> Task goal
What you return should match the data word for word, minus the images.

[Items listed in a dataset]
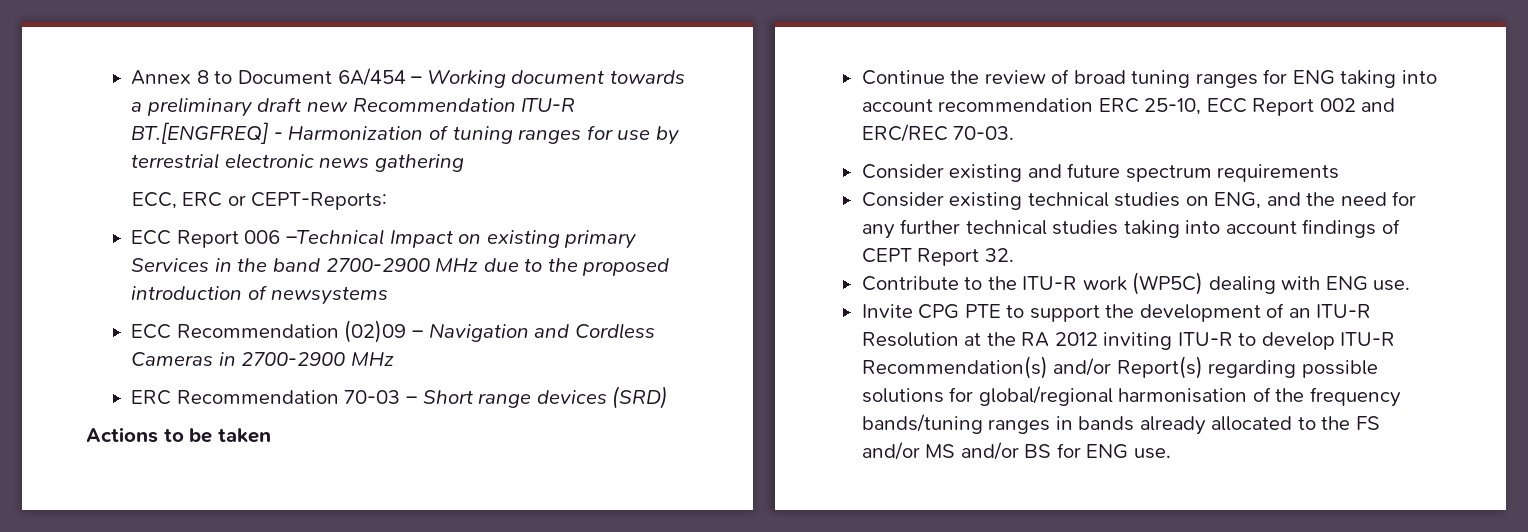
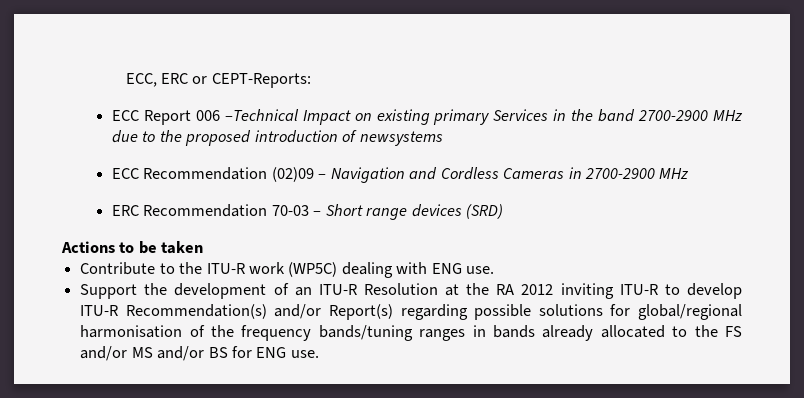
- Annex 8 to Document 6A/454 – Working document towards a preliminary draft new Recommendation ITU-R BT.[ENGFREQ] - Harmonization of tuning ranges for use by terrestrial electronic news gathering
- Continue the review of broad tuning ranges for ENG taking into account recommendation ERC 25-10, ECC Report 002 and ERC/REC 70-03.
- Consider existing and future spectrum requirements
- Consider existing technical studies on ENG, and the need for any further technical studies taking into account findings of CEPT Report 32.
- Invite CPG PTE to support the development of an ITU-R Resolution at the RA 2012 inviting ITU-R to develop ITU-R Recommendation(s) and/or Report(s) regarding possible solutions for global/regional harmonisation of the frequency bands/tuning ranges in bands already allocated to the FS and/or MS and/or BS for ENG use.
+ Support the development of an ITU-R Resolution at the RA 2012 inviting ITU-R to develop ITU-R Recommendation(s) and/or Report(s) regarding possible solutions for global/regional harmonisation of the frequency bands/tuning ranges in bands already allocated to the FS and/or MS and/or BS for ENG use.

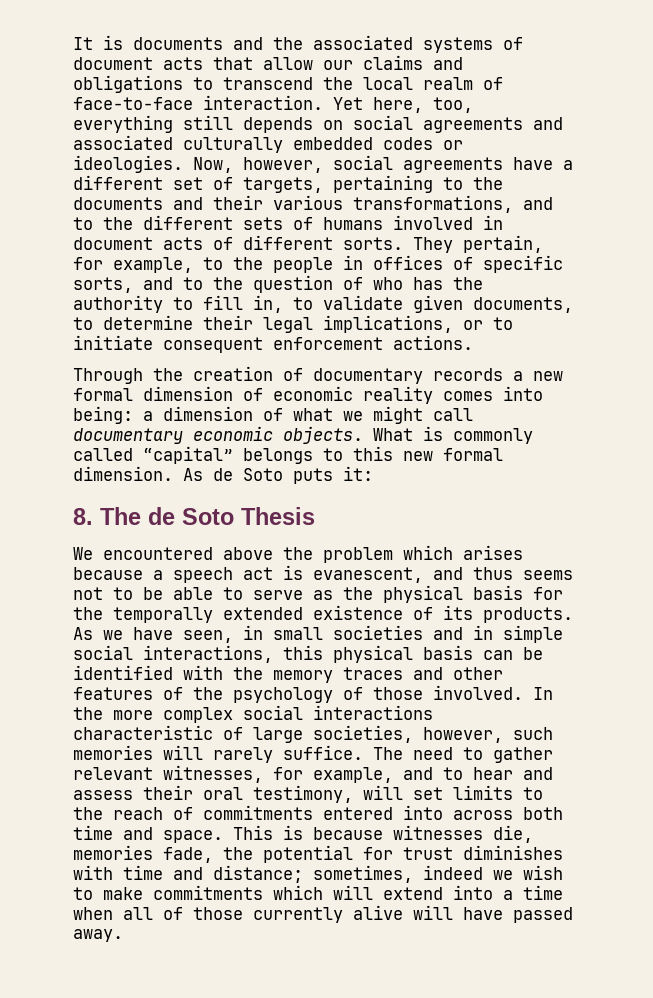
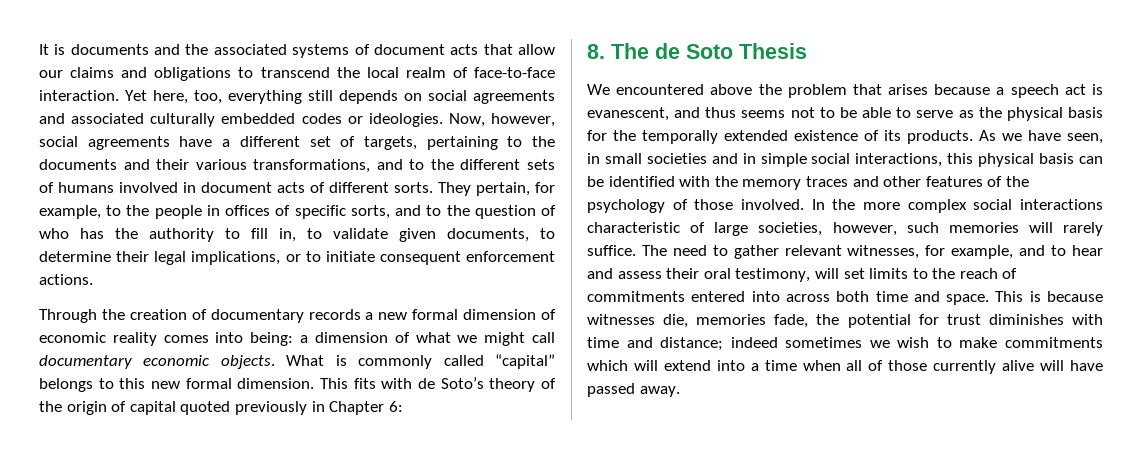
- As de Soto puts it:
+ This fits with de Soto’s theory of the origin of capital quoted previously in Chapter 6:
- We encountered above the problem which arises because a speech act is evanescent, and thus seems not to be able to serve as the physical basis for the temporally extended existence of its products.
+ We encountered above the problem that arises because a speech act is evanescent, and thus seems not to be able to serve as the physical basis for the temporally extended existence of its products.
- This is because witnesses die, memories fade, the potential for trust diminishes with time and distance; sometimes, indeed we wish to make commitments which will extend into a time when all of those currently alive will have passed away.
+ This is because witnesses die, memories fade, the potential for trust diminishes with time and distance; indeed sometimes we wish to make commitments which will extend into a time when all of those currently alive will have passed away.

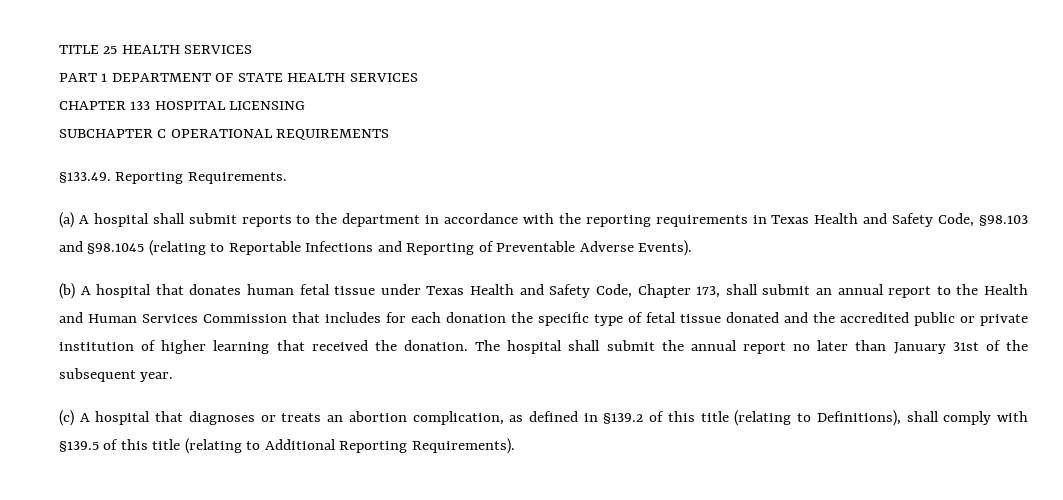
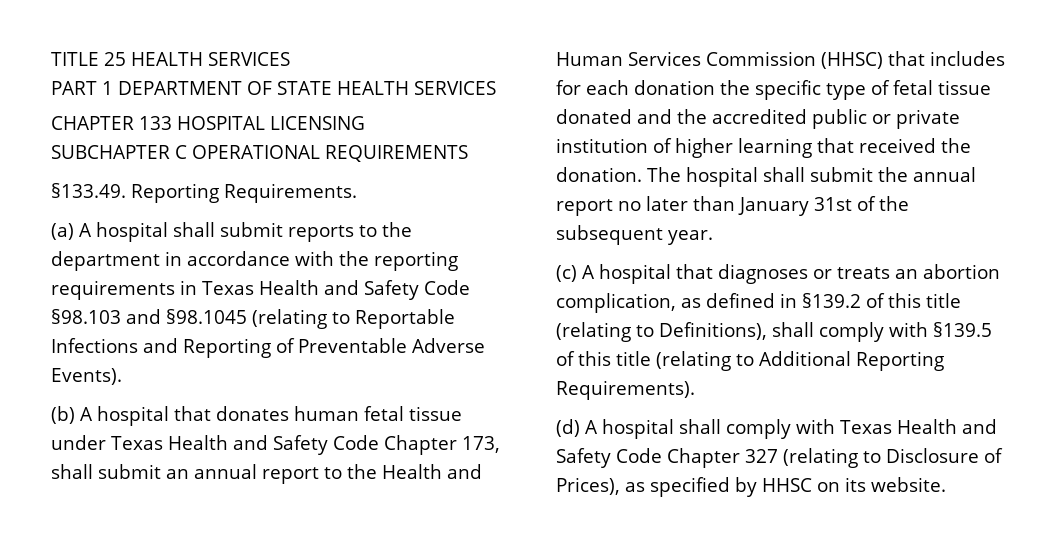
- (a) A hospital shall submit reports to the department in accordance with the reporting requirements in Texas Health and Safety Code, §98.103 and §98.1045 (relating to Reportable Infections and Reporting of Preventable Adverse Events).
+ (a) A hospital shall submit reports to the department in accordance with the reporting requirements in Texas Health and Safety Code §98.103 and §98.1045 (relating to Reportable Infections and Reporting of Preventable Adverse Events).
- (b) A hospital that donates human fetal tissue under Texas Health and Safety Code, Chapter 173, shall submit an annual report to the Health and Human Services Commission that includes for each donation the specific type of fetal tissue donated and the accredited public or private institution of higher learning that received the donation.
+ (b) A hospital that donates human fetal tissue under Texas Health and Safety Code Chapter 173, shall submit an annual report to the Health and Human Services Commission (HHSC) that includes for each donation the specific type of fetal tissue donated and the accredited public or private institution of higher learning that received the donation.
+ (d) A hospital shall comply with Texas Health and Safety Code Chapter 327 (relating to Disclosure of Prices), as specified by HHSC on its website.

> Solution to the problem
- Annex 8 to Document 6A/454 – Working document towards a preliminary draft new Recommendation ITU-R BT.[ENGFREQ] - Harmonization of tuning ranges for use by terrestrial electronic news gathering
- Continue the review of broad tuning ranges for ENG taking into account recommendation ERC 25-10, ECC Report 002 and ERC/REC 70-03.
- Consider existing and future spectrum requirements
- Consider existing technical studies on ENG, and the need for any further technical studies taking into account findings of CEPT Report 32.
- Invite CPG PTE to support the development of an ITU-R Resolution at the RA 2012 inviting ITU-R to develop ITU-R Recommendation(s) and/or Report(s) regarding possible solutions for global/regional harmonisation of the frequency bands/tuning ranges in bands already allocated to the FS and/or MS and/or BS for ENG use.
+ Support the development of an ITU-R Resolution at the RA 2012 inviting ITU-R to develop ITU-R Recommendation(s) and/or Report(s) regarding possible solutions for global/regional harmonisation of the frequency bands/tuning ranges in bands already allocated to the FS and/or MS and/or BS for ENG use.

- As de Soto puts it:
+ This fits with de Soto’s theory of the origin of capital quoted previously in Chapter 6:
- We encountered above the problem which arises because a speech act is evanescent, and thus seems not to be able to serve as the physical basis for the temporally extended existence of its products.
+ We encountered above the problem that arises because a speech act is evanescent, and thus seems not to be able to serve as the physical basis for the temporally extended existence of its products.
- This is because witnesses die, memories fade, the potential for trust diminishes with time and distance; sometimes, indeed we wish to make commitments which will extend into a time when all of those currently alive will have passed away.
+ This is because witnesses die, memories fade, the potential for trust diminishes with time and distance; indeed sometimes we wish to make commitments which will extend into a time when all of those currently alive will have passed away.

- (a) A hospital shall submit reports to the department in accordance with the reporting requirements in Texas Health and Safety Code, §98.103 and §98.1045 (relating to Reportable Infections and Reporting of Preventable Adverse Events).
+ (a) A hospital shall submit reports to the department in accordance with the reporting requirements in Texas Health and Safety Code §98.103 and §98.1045 (relating to Reportable Infections and Reporting of Preventable Adverse Events).
- (b) A hospital that donates human fetal tissue under Texas Health and Safety Code, Chapter 173, shall submit an annual report to the Health and Human Services Commission that includes for each donation the specific type of fetal tissue donated and the accredited public or private institution of higher learning that received the donation.
+ (b) A hospital that donates human fetal tissue under Texas Health and Safety Code Chapter 173, shall submit an annual report to the Health and Human Services Commission (HHSC) that includes for each donation the specific type of fetal tissue donated and the accredited public or private institution of higher learning that received the donation.
+ (d) A hospital shall comply with Texas Health and Safety Code Chapter 327 (relating to Disclosure of Prices), as specified by HHSC on its website.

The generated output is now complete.